Provided records >>
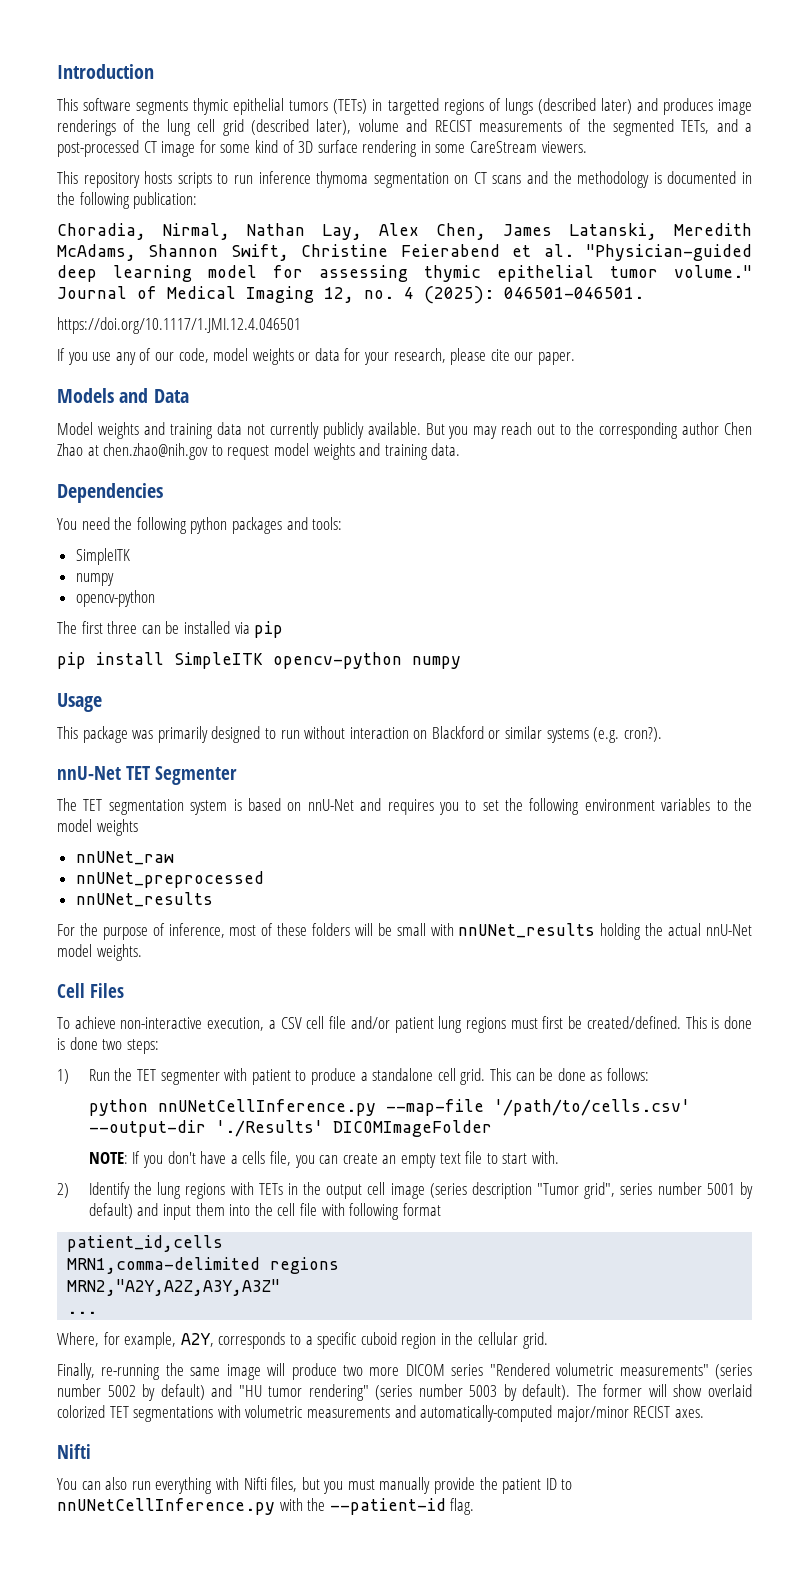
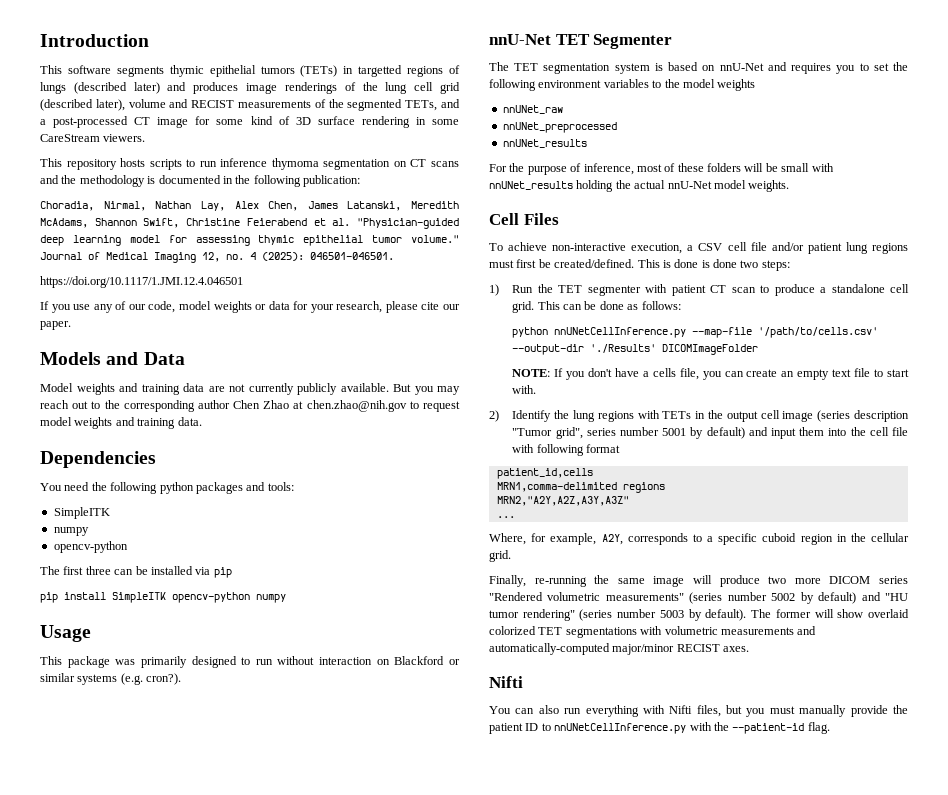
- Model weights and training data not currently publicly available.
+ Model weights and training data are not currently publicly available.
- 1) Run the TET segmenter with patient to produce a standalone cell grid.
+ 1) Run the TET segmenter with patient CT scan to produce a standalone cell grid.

---

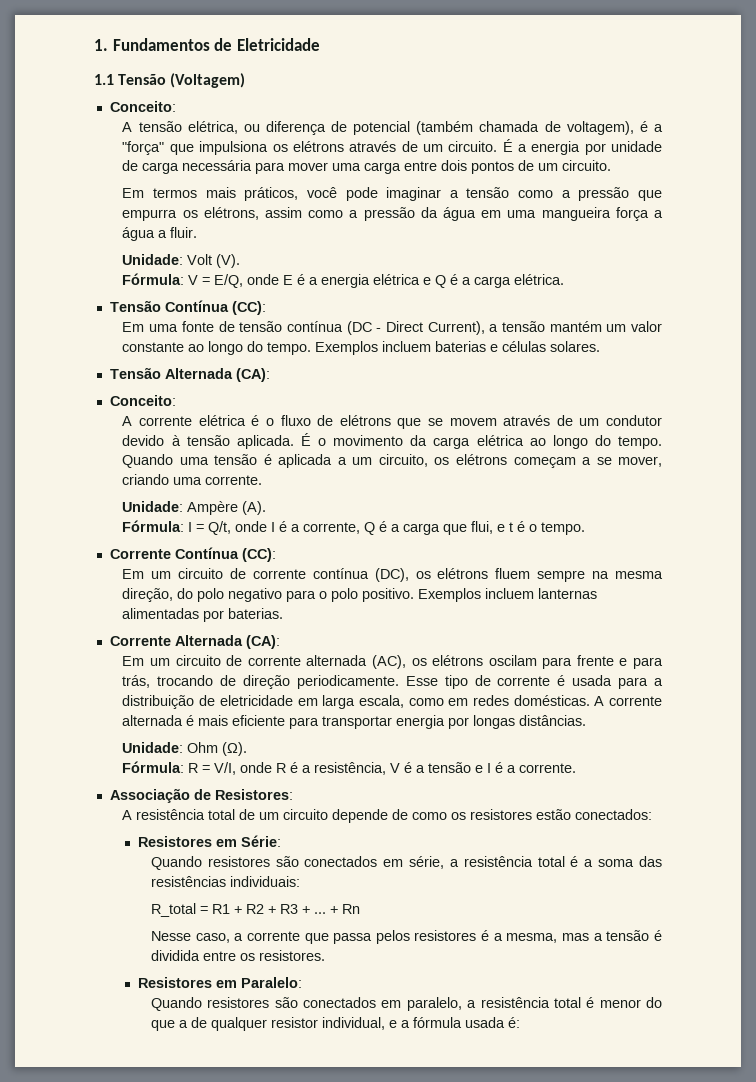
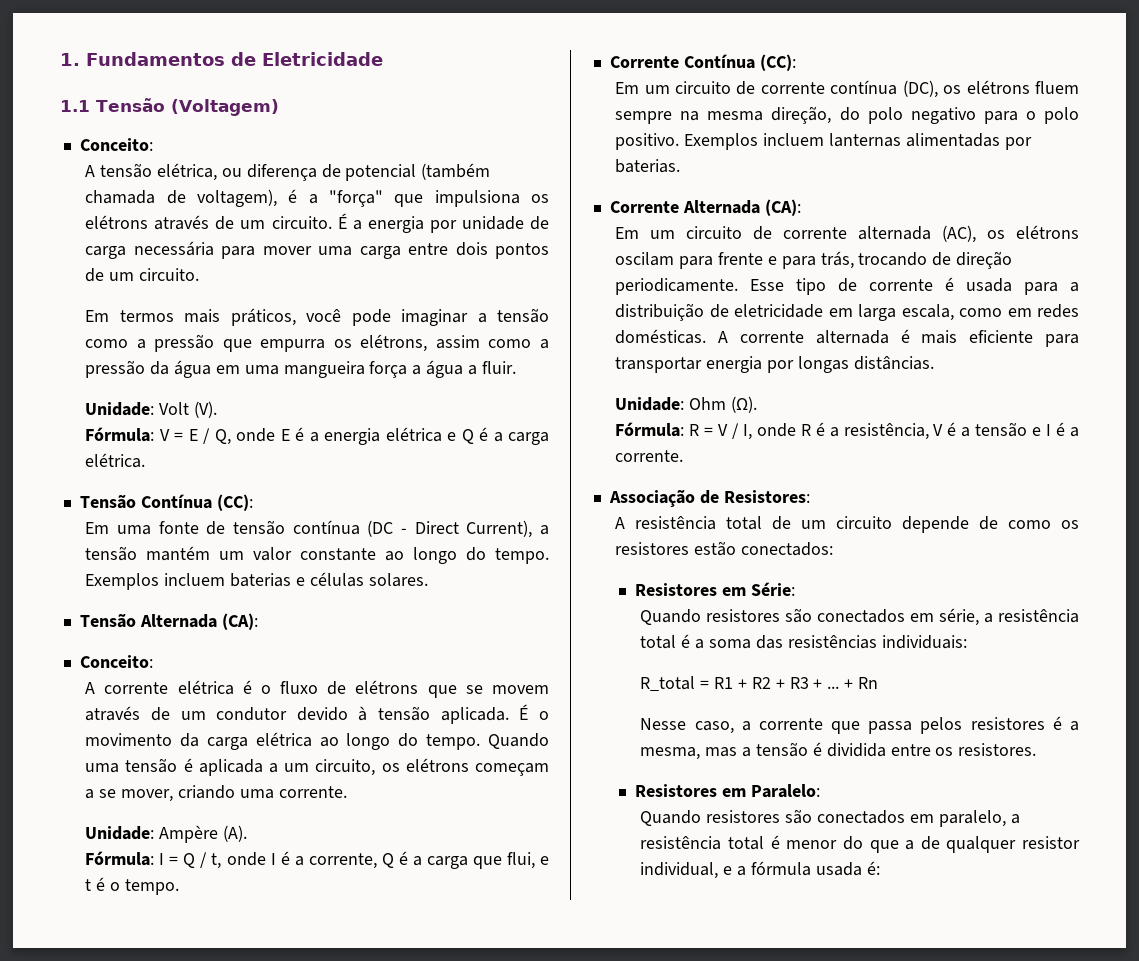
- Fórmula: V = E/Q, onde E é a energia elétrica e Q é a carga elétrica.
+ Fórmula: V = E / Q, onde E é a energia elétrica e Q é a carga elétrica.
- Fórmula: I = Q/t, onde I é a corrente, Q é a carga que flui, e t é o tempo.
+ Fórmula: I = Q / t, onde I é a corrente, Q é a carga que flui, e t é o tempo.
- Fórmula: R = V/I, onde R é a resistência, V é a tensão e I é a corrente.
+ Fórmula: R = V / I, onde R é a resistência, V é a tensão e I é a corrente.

Exercise >> One stretch of the lines above is wanted, from the line that contains "- Model weights" through the line that contains "scan to produce a standalone cell grid.". Output it exactly.

Answer space >>
- Model weights and training data not currently publicly available.
+ Model weights and training data are not currently publicly available.
- 1) Run the TET segmenter with patient to produce a standalone cell grid.
+ 1) Run the TET segmenter with patient CT scan to produce a standalone cell grid.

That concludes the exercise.